Голубая рапана | страница 32



Одного я не могу понять до сих пор: о чем думают женщины с темными глазами, такими темными, что в них не видно зрачков. Когда я не вижу зрачков, я теряюсь. И странное совпадение — женщины с темными глазами, в которых не видно зрачков, смотрят прямо в лицо без единого мимического всплеска: ни бровь не шелохнется, ни ресницы не приспустятся, ни уголки губ не дрогнут. И от этой таинственной бездыханности взгляда на душе у меня становится беспокойно — как всегда, когда я чего-либо не понимаю: это у меня с детства. Моя жена часто смотрит на меня так вот строго и загадочно. Как дама с веером с картины Веласкеса.

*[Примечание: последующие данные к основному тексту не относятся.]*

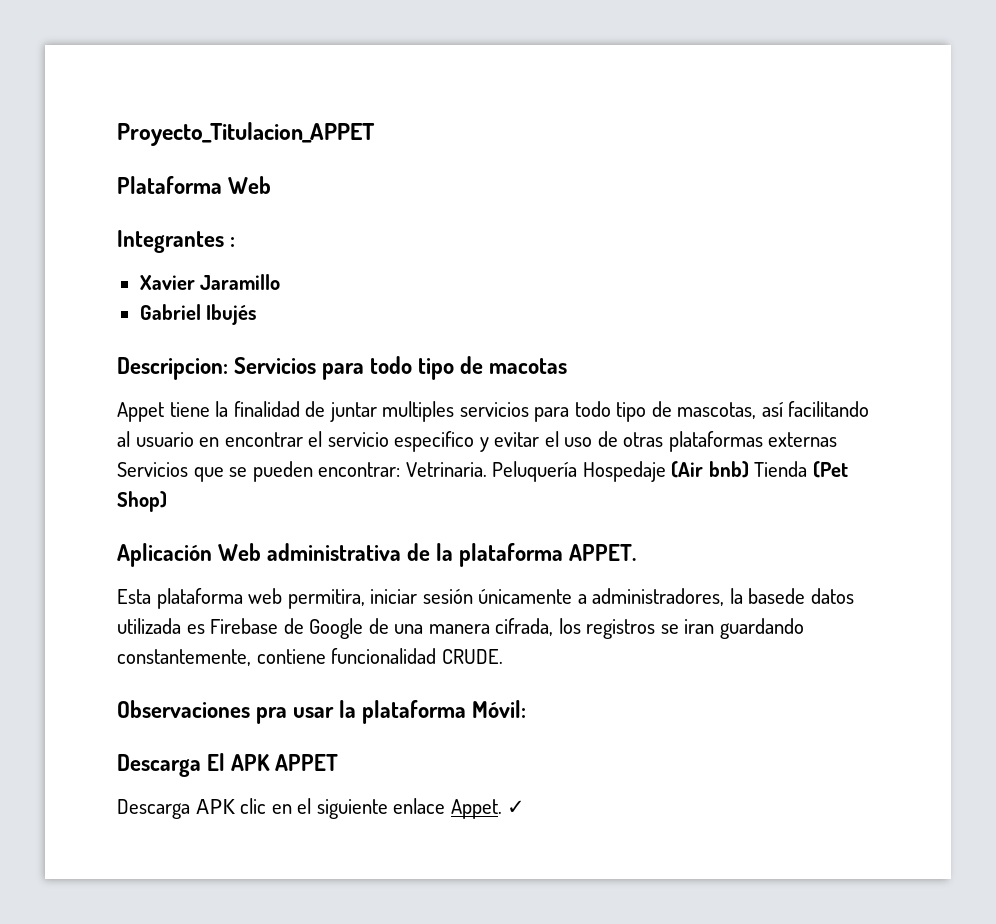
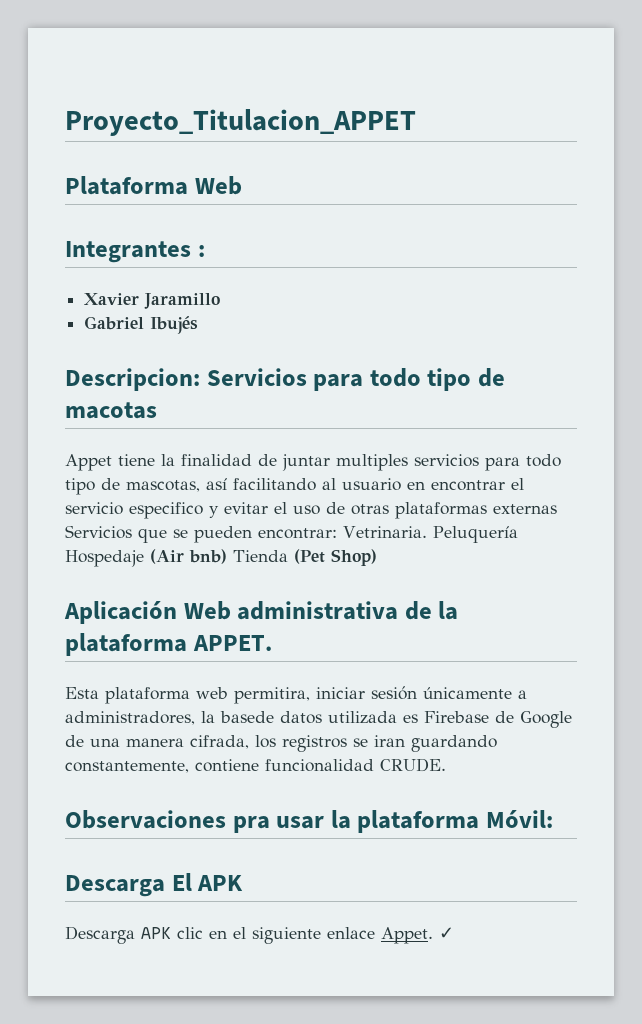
- Descarga El APK APPET
+ Descarga El APK

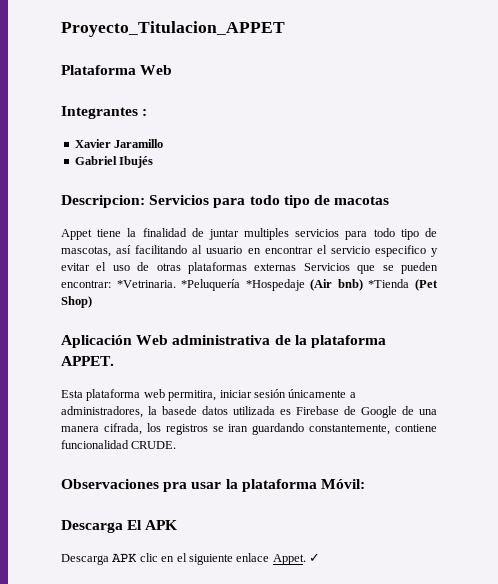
- Appet tiene la finalidad de juntar multiples servicios para todo tipo de mascotas, así facilitando al usuario en encontrar el servicio especifico y evitar el uso de otras plataformas externas Servicios que se pueden encontrar: Vetrinaria. Peluquería Hospedaje (Air bnb) Tienda (Pet Shop)
+ Appet tiene la finalidad de juntar multiples servicios para todo tipo de mascotas, así facilitando al usuario en encontrar el servicio especifico y evitar el uso de otras plataformas externas Servicios que se pueden encontrar: *Vetrinaria. *Peluquería *Hospedaje (Air bnb) *Tienda (Pet Shop)

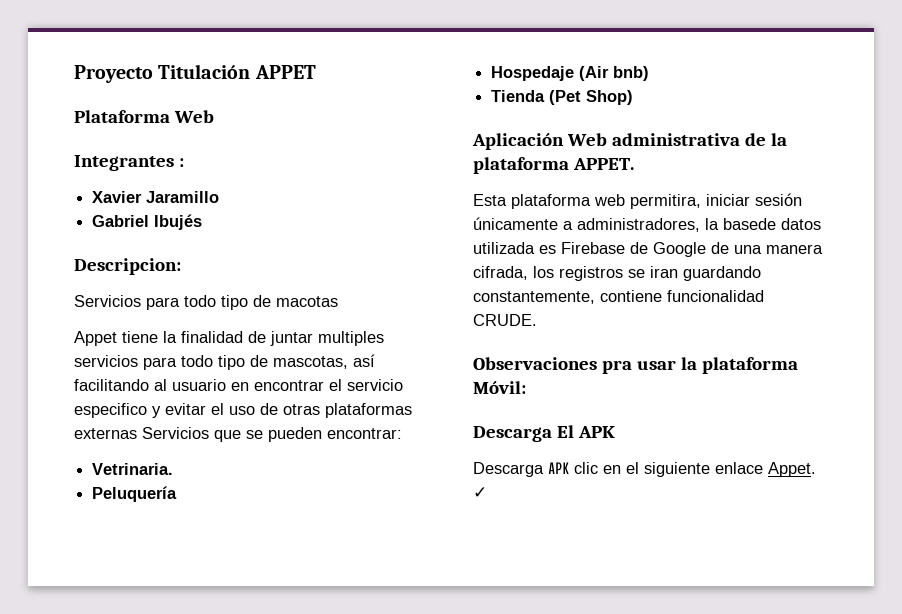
- Proyecto_Titulacion_APPET
+ Proyecto Titulación APPET
- Descripcion: Servicios para todo tipo de macotas
+ Descripcion:
+ Servicios para todo tipo de macotas
- Appet tiene la finalidad de juntar multiples servicios para todo tipo de mascotas, así facilitando al usuario en encontrar el servicio especifico y evitar el uso de otras plataformas externas Servicios que se pueden encontrar: *Vetrinaria. *Peluquería *Hospedaje (Air bnb) *Tienda (Pet Shop)
+ Appet tiene la finalidad de juntar multiples servicios para todo tipo de mascotas, así facilitando al usuario en encontrar el servicio especifico y evitar el uso de otras plataformas externas Servicios que se pueden encontrar:
+ Vetrinaria.
+ Peluquería
+ Hospedaje (Air bnb)
+ Tienda (Pet Shop)

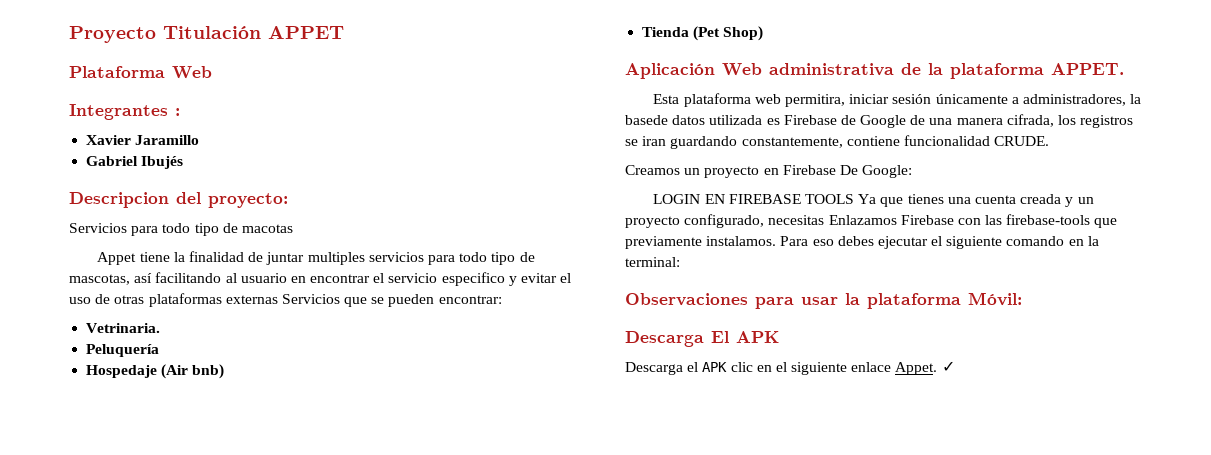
- Descripcion:
+ Descripcion del proyecto:
+ Creamos un proyecto en Firebase De Google:
+ LOGIN EN FIREBASE TOOLS Ya que tienes una cuenta creada y un proyecto configurado, necesitas Enlazamos Firebase con las firebase-tools que previamente instalamos. Para eso debes ejecutar el siguiente comando en la terminal:
- Observaciones pra usar la plataforma Móvil:
+ Observaciones para usar la plataforma Móvil:
- Descarga APK clic en el siguiente enlace Appet.
+ Descarga el APK clic en el siguiente enlace Appet.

Точно такие же загадочные — темно-синие до черноты — глаза были у Наташи, и вот так же смотрела она на Гриню, когда мы пообедали и они лежали на постеленной на песке простыне, а я — чуть в стороне, ближе к всплескивающей кромке Азовского моря. Море еле слышно шумело. Солнце покатилось к далеким холмам за спиной, там, на берегу Черного. Судя по редким барашкам вдали, ветер с Черного моря посвежел, но под обрывом было тихо, покойно и дремотно. Я люблю слушать шум прибоя — как некоторым нравится лежать на траве и слушать шум леса над головой: шум леса и моря навевает сладко-печальные мысли о том, что все проходит и поэтому все будет хорошо. Все пройдет, и все будет хорошо.

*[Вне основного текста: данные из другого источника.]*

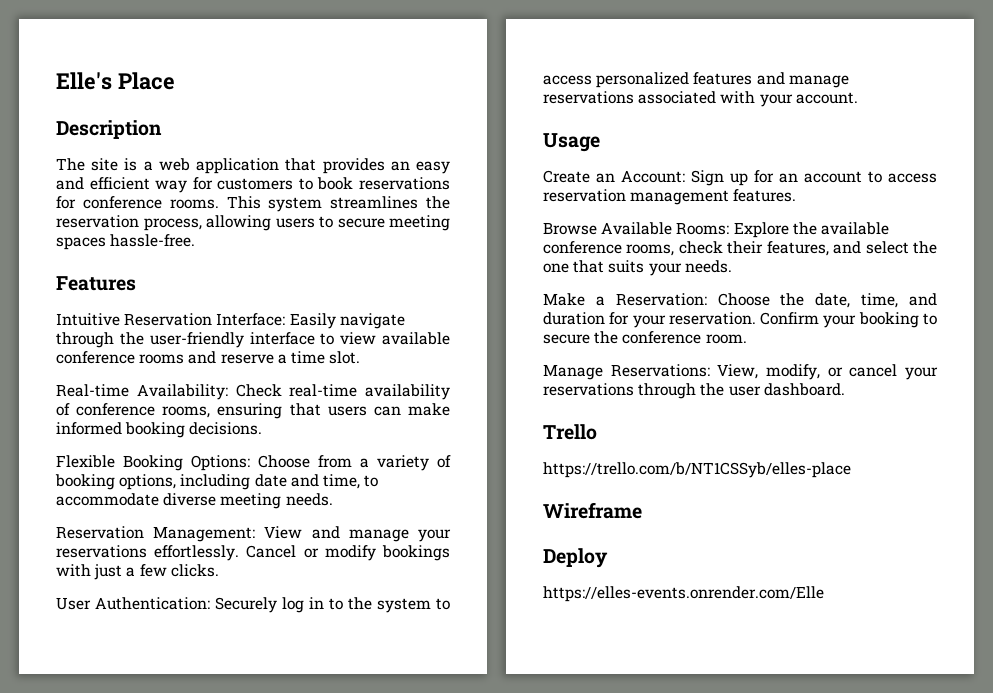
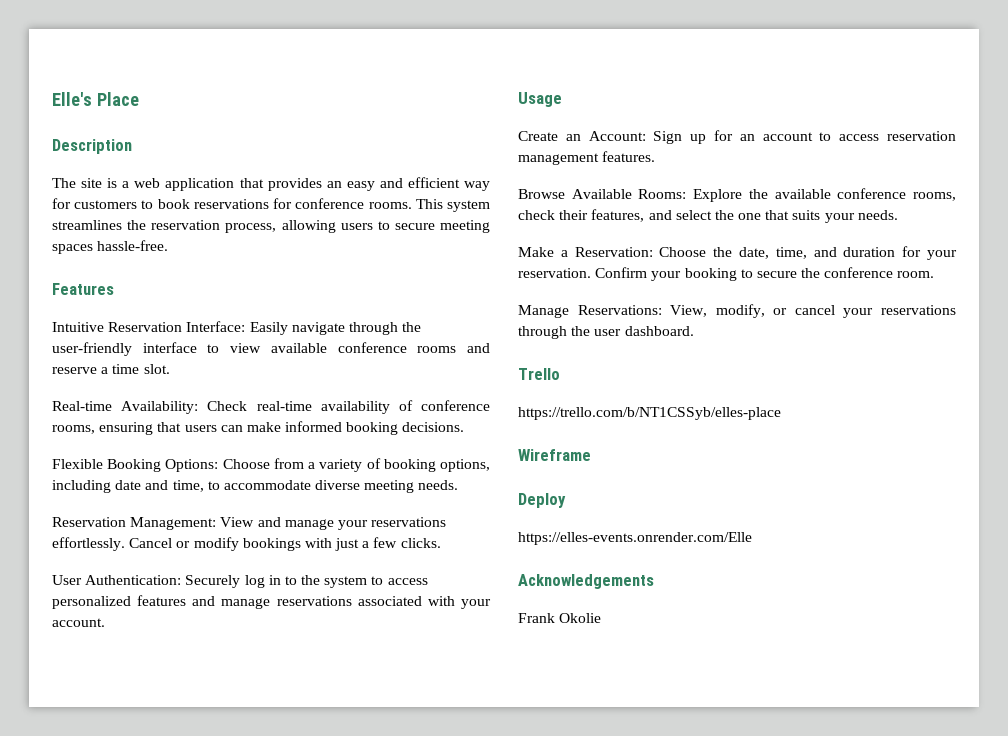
+ Acknowledgements
+ Frank Okolie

Я видел, как у Грини дрогнули сильные длинные пальцы и трепетно ощупали простыню около Наташиного плеча, прикоснулись к смуглой коже и замерли. Я встал и побрел в воду. Мне хотелось плыть и плыть на север, в открытое море, пока не приплыву куда-нибудь — ну, скажем, в Бердянск.

Когда я вернулся и устало вышел из воды, Гриня раскачивал кол, к которому был примкнут старенький ялик. Гриня работал остервенело. Вздрагивали под кожей мышцы на спине, на ногах, и бледными гирями перекатывались от плечей к сгибу рук бицепсы. Наташа стояла на коленях, грызла яблоко и с интересом наблюдала за работой. Когда я хотел крикнуть: "Не надо!" — подобрывный глинистый ил чавкнул, и кол пополз вверх.

Гриня стал пихать ялик в воду. Я подошел. В ялике под носовой банкой оказалось весло. Перо весла ниже валька было обпилено: видно, весло служило румпелем. Гребных весел, конечно, не было: хороший хозяин всегда уносит весла с собой. Весла и парус, если он любит ходить под парусом.

— Ветерок с Черного моря, отжимной — предупредил я. — Не стоит.

Но тут к нам подошла Наташа и тоже стала пихать ялик.

— Мы недалеко, — уверил Гриня. — На якорь станем. А то под обрывом уже солнца нет.